# what kind of plants are these?



## splat (Nov 17, 2010)

i picked up some plants without getting a name on them. the hair like stuff is turning yellow and i'm not sure what i'm missing for it. the 'moss' i was sold is starting to brown.
thanks!




























sorry they are so big. i am new to posting pics and dont know how to resize them


----------



## EDGE (Aug 24, 2010)

1st one looks like pellia sp.
bottom is blyxa sp.

2nd the same as bottom?


----------



## splat (Nov 17, 2010)

ya 2nd and 3rd are same
do you know why it is turning yellow? i know some plants regrow after you take them home...or is it dying?


----------



## EDGE (Aug 24, 2010)

looks like not enough nitrate. How much light do you have in the tank? any CO2? substrate? Do you know what environment the plant came out of? substrate, light, pH etc.


----------



## splat (Nov 17, 2010)

its a 55 gallon high with have mineralized dirt, with laterite capped with ecocomplete. i have DIY jello C02. the lights are 2 'sun blaster' 54 w T5 HO. i use seachem flourish for fertilizer. am i missing anything? the tank has been running for almost a month. i seeded the filter with the floss from my other filter.
i dont know the parameters of the tank they came out of..i bought them at king ed's. i know the water in kamloops is quite different than the water there.


----------



## EDGE (Aug 24, 2010)

pretty sure there is not enough nitrate in the water column. I would give it some time until the roots hit the mineralized soil. plants should take off once the plant can draw nitrate from a source. blyxa do prefer slight acidic water. not sure what the pH is in the tank.


----------



## splat (Nov 17, 2010)

my pH is quite high..the water out of the tap is that way around 7.8 ish. how do i add more nitrates? i always thought too much was bad? should i add more fish?
i have 10 white clouds
8 threadfin rainbows
4 dwarf blue rainbows
2 bn plecos
4 panda cories


----------



## EDGE (Aug 24, 2010)

How long have you had the plant? Have you noticed any new roots? I am wondering if the higher pH is affecting the plant uptake and or maybe not enough CO2 from jello mixed.

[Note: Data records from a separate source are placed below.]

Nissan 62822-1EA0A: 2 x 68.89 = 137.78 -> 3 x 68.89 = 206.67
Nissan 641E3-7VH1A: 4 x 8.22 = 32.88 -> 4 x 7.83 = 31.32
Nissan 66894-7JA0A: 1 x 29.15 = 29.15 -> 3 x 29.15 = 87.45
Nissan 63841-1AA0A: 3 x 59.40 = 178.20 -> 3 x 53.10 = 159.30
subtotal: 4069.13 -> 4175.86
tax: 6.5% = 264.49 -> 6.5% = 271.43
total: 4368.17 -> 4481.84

I have not grown blyxa in higher pH so I won't be able to answer much more beside its showing signs of NO3 deficiency. Problem is, nutrient deficiency doesn't always relate to not enough nutrient in the water. i.e. pH level affecting nutrient uptake, CO2 slowing plant growth, lack of Oxygen, could be a lot of reasons.. 

Someone who has grown blyxa in higher pH and DIY CO2 would be a better gauge as to what is causing your blyxa to show signs of yellowing.


A couple source of nitrate is potassium nitrate, seachem nitrate. They are better choice than using fish waste for nitrate. fish waste needs to go through the nitrifying process. Plants will not have access to the Nitrate right away.


----------



## teija (Sep 30, 2010)

I won't be of any help as my Blyxa died quickly after I got it. It is a very sensitive plant. But sounds like you've got some good advice so far - good luck and let us know how it progresses!


----------



## josephl (Apr 21, 2010)

With regards the pellia, I have never had success with it in a high tech tank. 

Everytime I have added it to a tank with 'planted tank' lighting with or without CO2, it either just sits there or dissolves and dies. When I ignore it and stick in a small 5 to 10 gallon with 4 hours of light and no fertilizer or gravel whatsoever, it grows to fill the tank. 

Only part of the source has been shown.